MindfulBreathOpenHeart
December 28th, 2015 2:50am
Fear of rejection is something shared by all of us. We feel the fear of rejection because it paralyzes progress in our lives. We have learned that when an idea of ours is accepted, we are congratulated, admired, and praised. When we succeed at something, we are congratulated, admired, and praised. But when when an idea of ours is rejected, we take it more personally. We think people are rejecting us as individuals. Likewise, when we fail at a goal, we take it out on ourselves and think we failed as individuals. The truth is that rejection is a necessary part of life. We constantly reject ideas, challenges, and situations in order to live a healthy life. A lot of times when we feel rejected, it may not be us as people being rejected. It may be one particular idea, or approach, or a situation.
GracefulGrace
February 23rd, 2016 11:16pm
It is natural to wish to be a part of something. Human-kind as a species is naturally inclined to work together to survive, the feeling of rejection connects to a deep seeded fear of being alone or unprotected.
Anonymous
April 11th, 2016 9:03pm
I think your feeling of being rejected might mean that you're afraid of not being good enough or maybe afraid of ending up alone.
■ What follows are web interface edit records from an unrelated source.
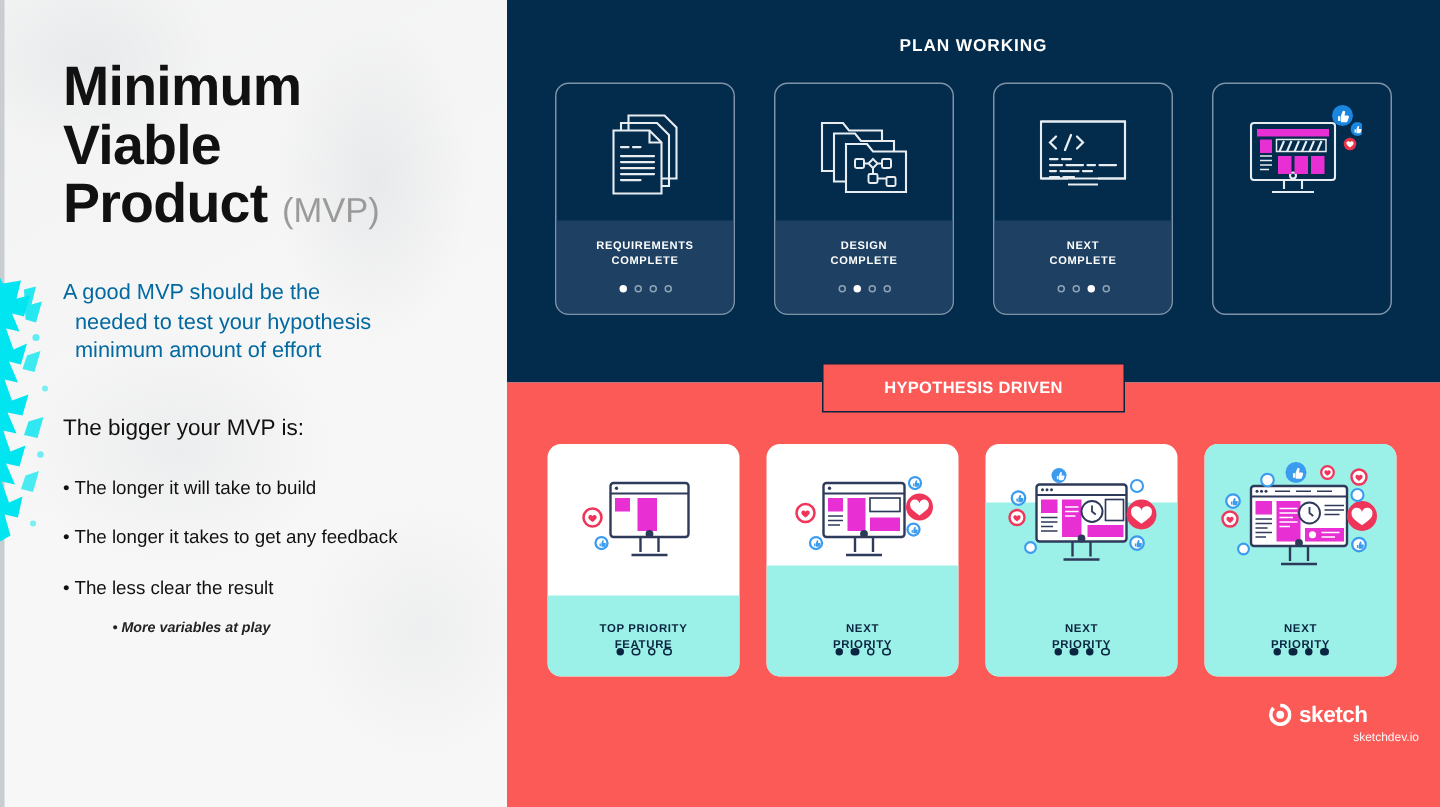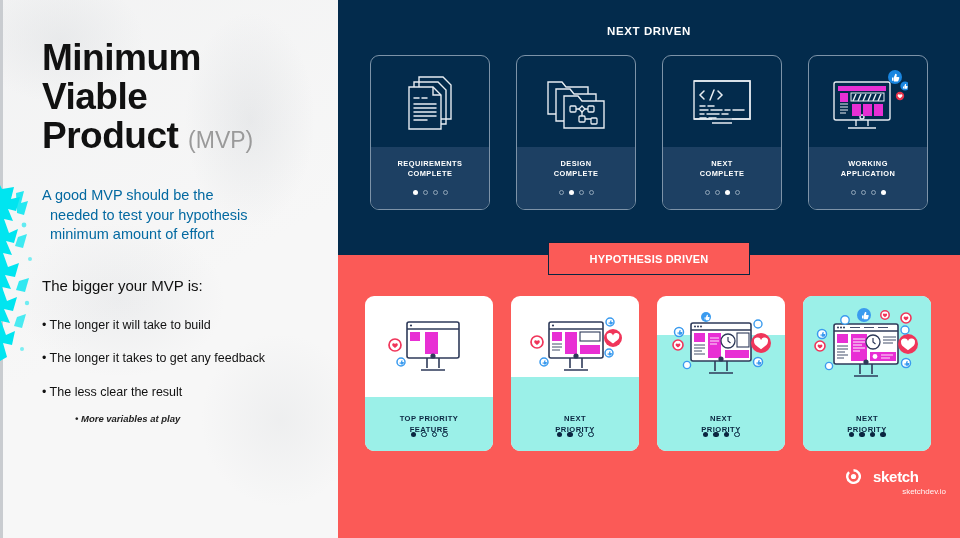--- a/index.html
+++ b/index.html
@@ -194,7 +194,7 @@
   </div>
 
   <div id="navy-section"></div>
-  <div id="plan-driven-title">NEXT DRIVEN</div>
+  <div id="plan-driven-title">PLAN WORKING</div>
 
   <div class="ncard" id="ncard-0">
     <div class="ncard-icon">

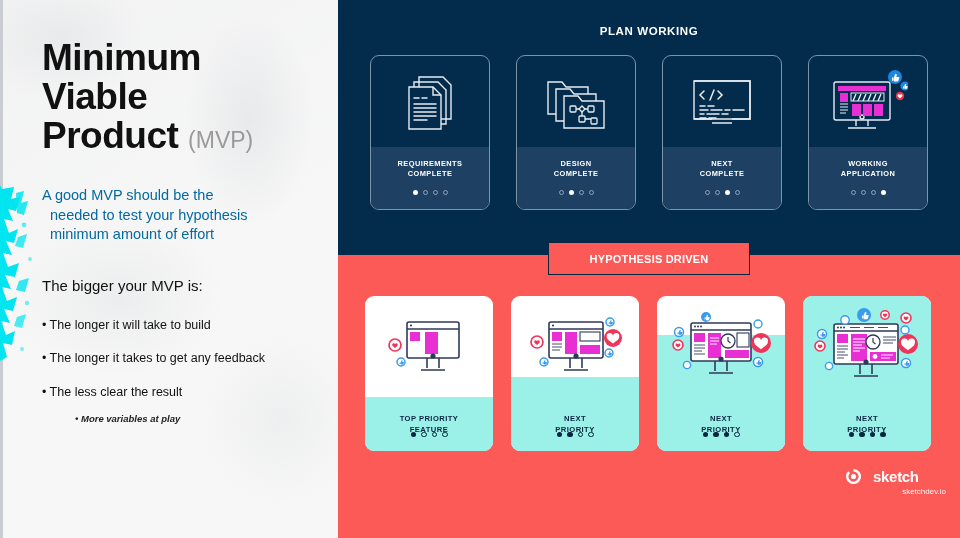--- a/index.html
+++ b/index.html
@@ -315,18 +315,6 @@
         <circle cx="72" cy="28" r="4.2" fill="#e8334a"></circle>
         <path d="M72 30.3 c-1.5-1.1-2.4-1.8-2.4-2.8 a1.25 1.25 0 0 1 2.4-.55 a1.25 1.25 0 0 1 2.4 .55 c0 1-.9 1.7-2.4 2.8 z" fill="#fff"></path>
       </svg>
-    </div>
-    <div class="ncard-foot">
-      <div class="ncard-label">
-        <span>WORKING</span><br>
-        <span>APPLICATION</span>
-      </div>
-      <div class="dots">
-        <span class="dot off"></span>
-          <span class="dot off"></span>
-          <span class="dot off"></span>
-          <span class="dot on"></span>
-      </div>
     </div>
   </div>
 

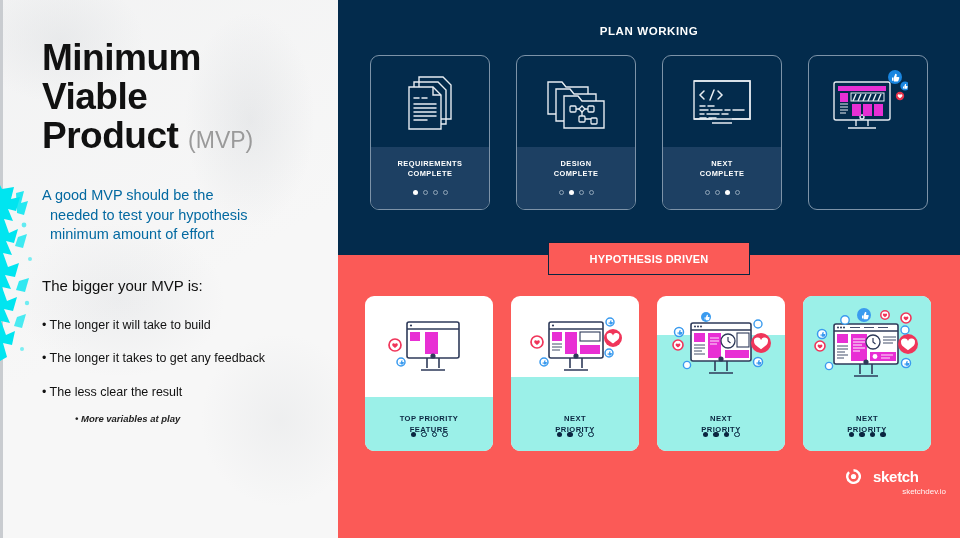--- a/index.html
+++ b/index.html
@@ -142,7 +142,7 @@
 
   
   #logo-block { position:absolute; left:846px; top:468px; width:100px; }
-  #logo-row { display:flex; align-items:center; gap:12px; }
+  #logo-row { display:flex; align-items:center; gap:5px; }
   #logo-word { color:#ffffff; font-size:15px; font-weight:bold; letter-spacing:-0.3px; }
   #logo-url { color:#ffffff; font-size:8px; text-align:right; margin-top:2px; opacity:.95; }
 </style>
SpreadYourWingsAndLearnToFly
October 25th, 2016 4:33pm
Rejection is basically what it states: A 'reject'. We feel this fear because we have a strong feeling that we would be pushed back/away from and it would scar us for life. In this case, we need to learn to accept that fear. If we don't accept it, life would be hard the further we dig into it. Hope this helps!!
mysticreign90s
September 19th, 2017 5:48pm
We all have a desire in us to be accepted. Face it, to us, we're a phenomenal person. We fear that others may not see us how we see us. It can cause us to believe that maybe we think too highly of ourselves.
Anonymous
March 5th, 2018 9:49am
We all fear rejection because we are scared that we set ourselves up to get hurt in the end by our actions or words
sunshineForest73
March 27th, 2018 2:04pm
Acceptance of our fellows can be an important topic. Feeling like we are not received or understood can be a harsh ego blow.
Anonymous
April 24th, 2018 10:42pm
Rejection is something that is built into humans. When we get rejected, it is superficially said as "We should stay friends." But what is really going on is that we are afraid of an insult that gets us on an extremely fundamental level. It means that you are worried that they are not interested in you as a suitable partner, and wish to wait for another partner. It also means they are not interested in procreation, and there is probably some factor(Desirable Behavior or Genes) And this really hurts us. The need to Procreate is something that all humans need on a biological level. It may sound harsh, but that is what is happening to us in a neurophysiological level.
Anonymous
April 22nd, 2019 2:21am
I do not know this for a fact, but I think that we might feel the fear of rejection because by being rejected, we are basically being told that we are not good enough or that we are not what someone or something wants or is looking for. It can be hard for us to accept this, especially if we really wanted the person or thing that turned us down. It is kind of like losing your chances with someone or somthing, or at least for the time being. So, that's just my opinion, which is that we just don't want to face being told that we aren't good enough for someone or something.